All Products
Search
Document Center

DataWorks:Create an EMR Trino node

Last Updated:Mar 30, 2026

Use an E-MapReduce (EMR) Trino node in DataWorks to run interactive SQL queries across multiple data sources — such as Hive, MySQL, and others — without moving data between systems. For background on Trino, see Trino.

Prerequisites

Before you begin, make sure that you have:

  • An Alibaba Cloud EMR cluster registered with your DataWorks workspace. Tasks cannot be created until the cluster is bound. See Bind an EMR compute engine in the legacy DataStudio.

  • A serverless resource group purchased, bound to your workspace, and configured with network access. See Use serverless resource groups.

  • A workflow created in DataStudio. All nodes must belong to a workflow. See Create a workflow.

  • (Optional) If developing as a RAM user, the RAM user added to the workspace with the Develop or Workspace Administrator role. The Workspace Administrator role carries extensive permissions — assign it with caution. See Add members to a workspace.

Limitations

  • EMR Trino tasks run only on a serverless resource group.

  • To manage metadata for a DataLake or custom cluster — including real-time metadata display, audit logs, data lineage, and EMR data governance tasks — configure the EMR-HOOK on the cluster first. See Use Hive extensions to record data lineage and access history.

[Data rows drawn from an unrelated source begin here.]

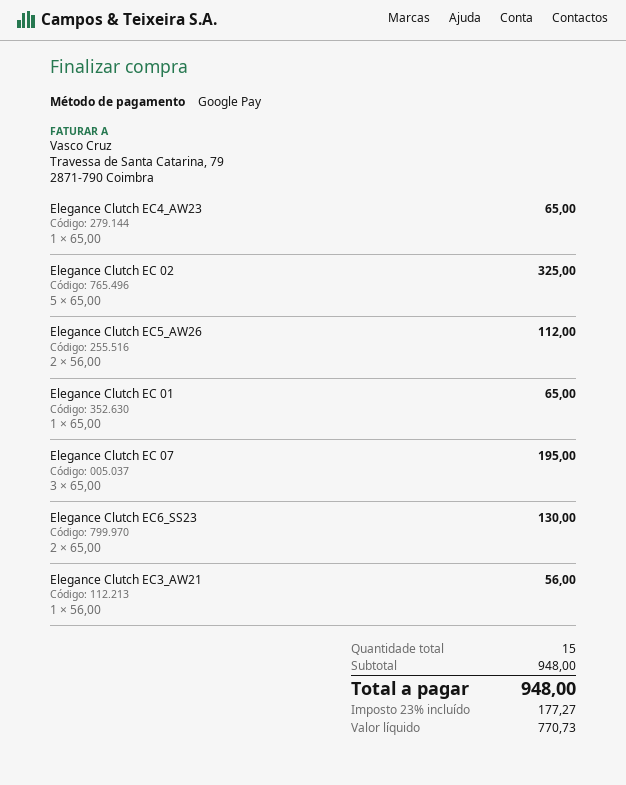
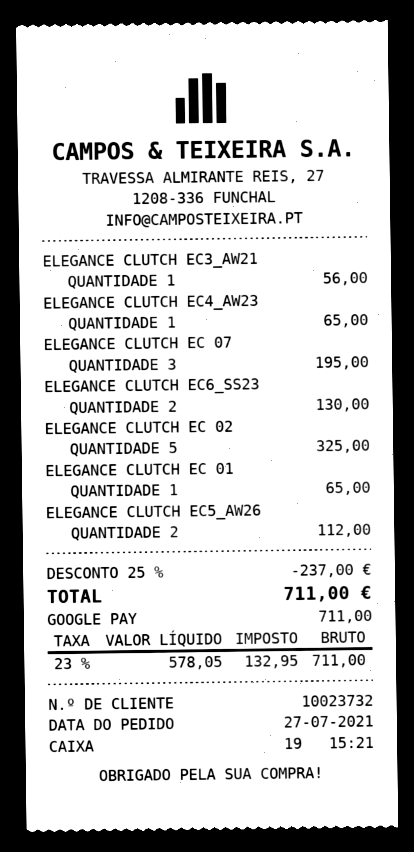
discount: none -> 25% = 237.00
net: 770.73 -> 578.05
tax: 23% = 177.27 -> 23% = 132.95
total: 948.00 -> 711.00

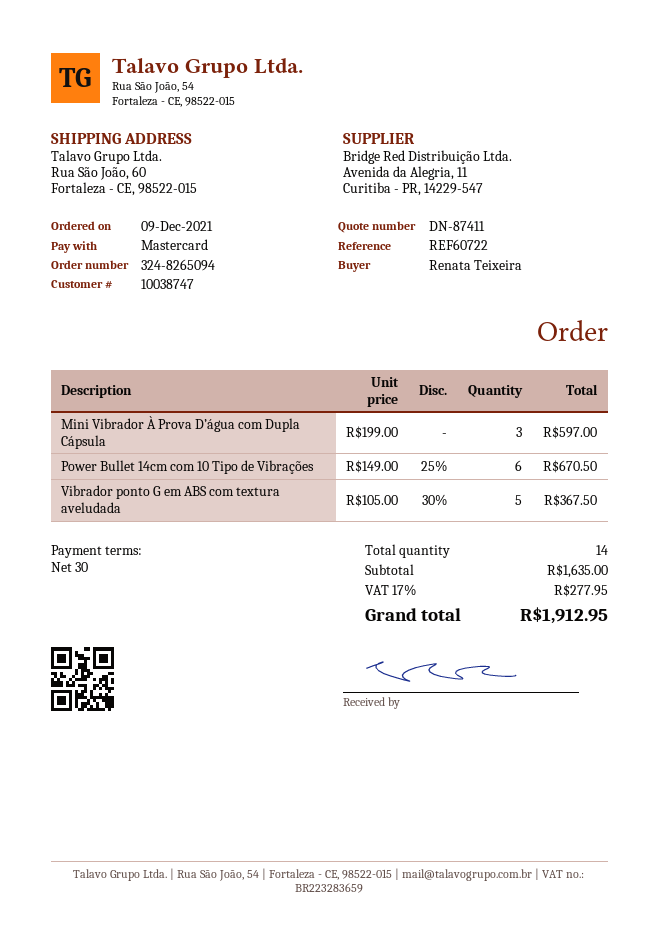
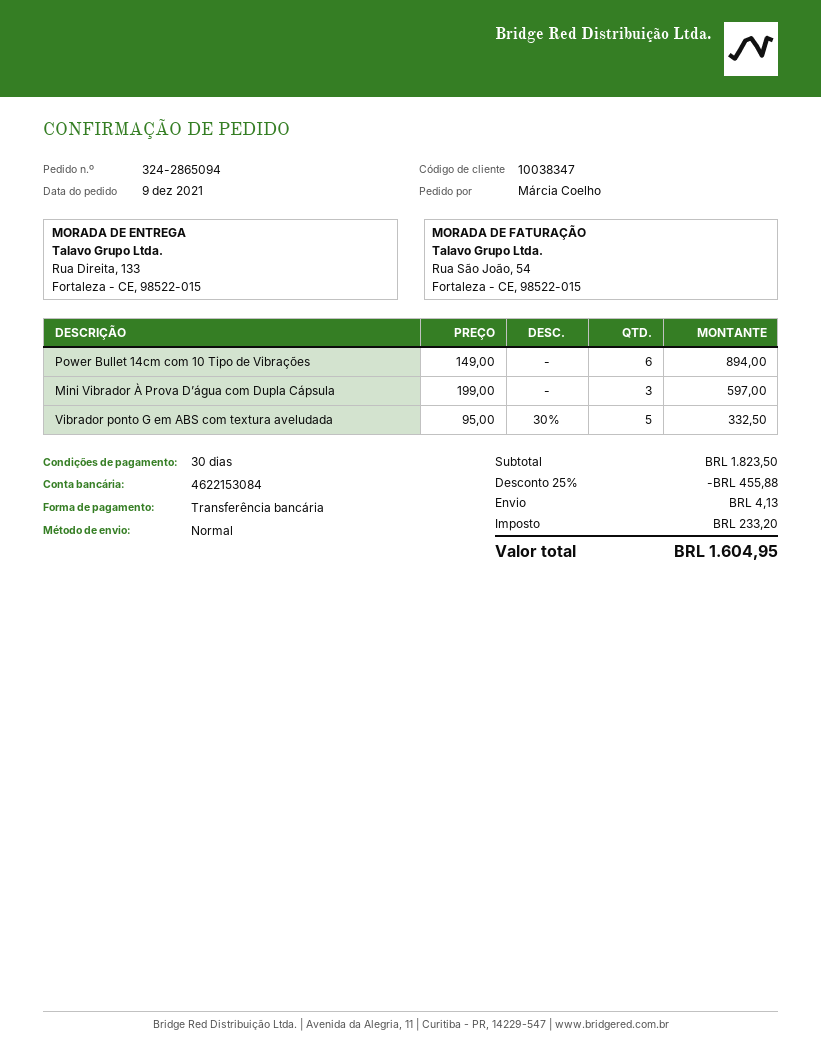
order number: 324-8265094 -> 324-2865094
customer number: 10038747 -> 10038347
ordered by: Renata Teixeira -> Márcia Coelho
payment method: Mastercard -> bank transfer
ship to: Rua São João, 60, Fortaleza - CE, 98522-015 -> Rua Direita, 133, Fortaleza - CE, 98522-015
Power Bullet 14cm com 10 Tipo de Vibrações: 6 x 149.00 - 25% = 670.50 -> 6 x 149.00 = 894.00
Vibrador ponto G em ABS com textura aveludada: 5 x 105.00 - 30% = 367.50 -> 5 x 95.00 - 30% = 332.50
subtotal: 1635.00 -> 1823.50
discount: none -> 25% = 455.88
shipping: none -> 4.13
tax: 277.95 -> 233.20
total: 1912.95 -> 1604.95

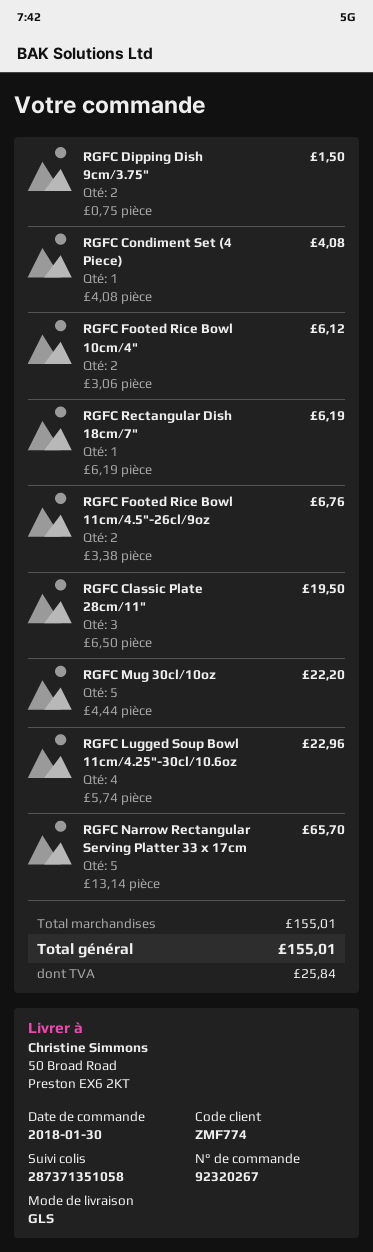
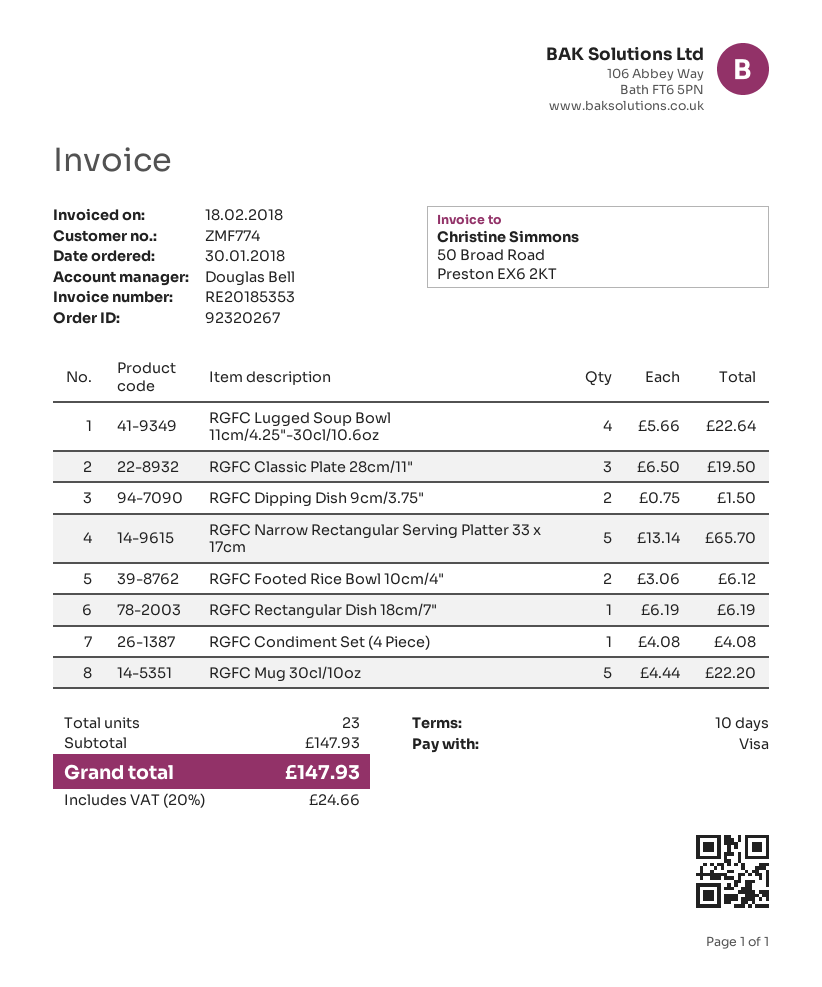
RGFC Footed Rice Bowl 11cm/4.5"-26cl/9oz: 2 x 3.38 = 6.76 -> none
RGFC Lugged Soup Bowl 11cm/4.25"-30cl/10.6oz: 4 x 5.74 = 22.96 -> 4 x 5.66 = 22.64
subtotal: 155.01 -> 147.93
tax: 25.84 -> 24.66
total: 155.01 -> 147.93

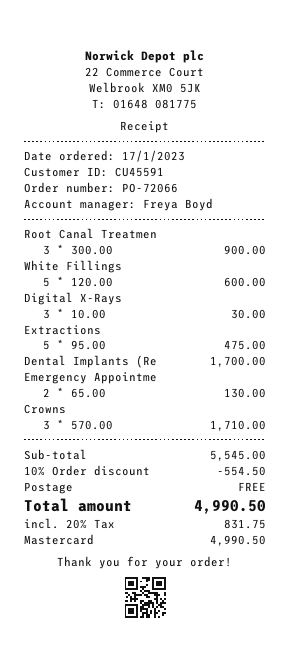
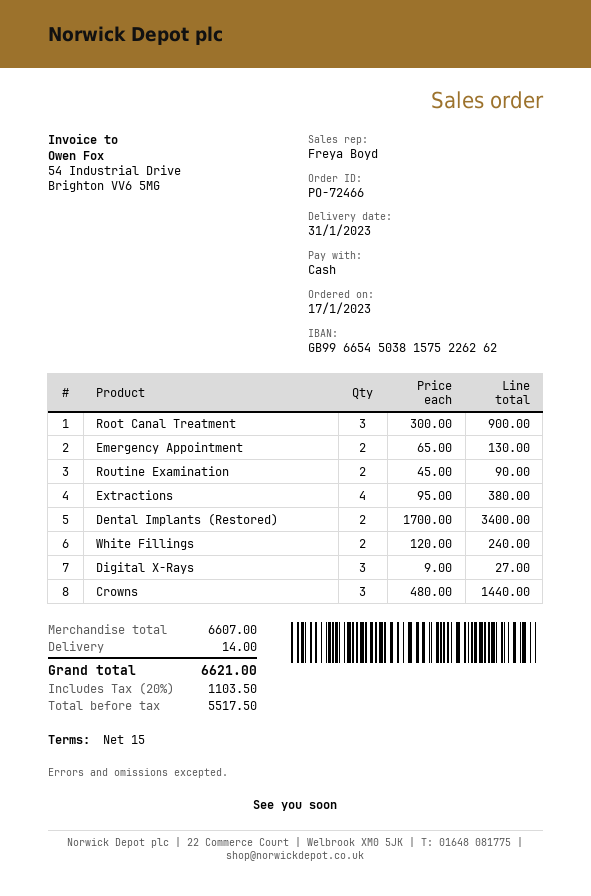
order number: PO-72066 -> PO-72466
payment method: Mastercard -> cash
White Fillings: 5 x 120.00 = 600.00 -> 2 x 120.00 = 240.00
Digital X-Rays: 3 x 10.00 = 30.00 -> 3 x 9.00 = 27.00
Extractions: 5 x 95.00 = 475.00 -> 4 x 95.00 = 380.00
Dental Implants (Re: 1 x 1700.00 = 1700.00 -> 2 x 1700.00 = 3400.00
Crowns: 3 x 570.00 = 1710.00 -> 3 x 480.00 = 1440.00
Routine Examination: none -> 2 x 45.00 = 90.00
subtotal: 5545.00 -> 6607.00
discount: 10% = 554.50 -> none
shipping: 0.00 -> 14.00
tax: 20% = 831.75 -> 20% = 1103.50
total: 4990.50 -> 6621.00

  • If Lightweight Directory Access Protocol (LDAP) authentication is enabled for Trino, download the keystore file from the /etc/taihao-apps/trino-conf directory on the cluster's master node. Then upload it in the DataWorks console: More > Management Center > Cluster Management > Account Mappings > Edit Account Mappings > Upload Keystore File.

  • A single query run returns a maximum of 10,000 records and 10 MB of data.

Step 1: Create an EMR Trino node

  1. Log on to the DataWorks console. In the top navigation bar, select the target region. In the left-side navigation pane, choose Data Development and O&M > Data Development, select your workspace from the drop-down list, and click Go to Data Development.

  2. In DataStudio, right-click the target workflow and choose Create Node > EMR > EMR Trino.

  3. In the Create Node dialog box, enter a Name, select an Engine Instance, a Node Type, and a Path, then click Confirm.

    Node names can contain uppercase letters, lowercase letters, Chinese characters, digits, underscores (_), and periods (.).

Step 2: Develop an EMR Trino task

Double-click the node to open the task development page.

Select an EMR cluster instance (optional)

If multiple EMR clusters are registered with your workspace, select the target cluster from the drop-down at the top of the node configuration page. If only one cluster is registered, it is selected automatically.

image

Configure connectors

Trino accesses data sources through connectors. Configure the appropriate connector before writing queries:

Write SQL

All Trino queries use a three-part path: <catalog>.<schema>.<table>. The catalog maps to the data source, the schema to the database, and the table to a specific table within that schema.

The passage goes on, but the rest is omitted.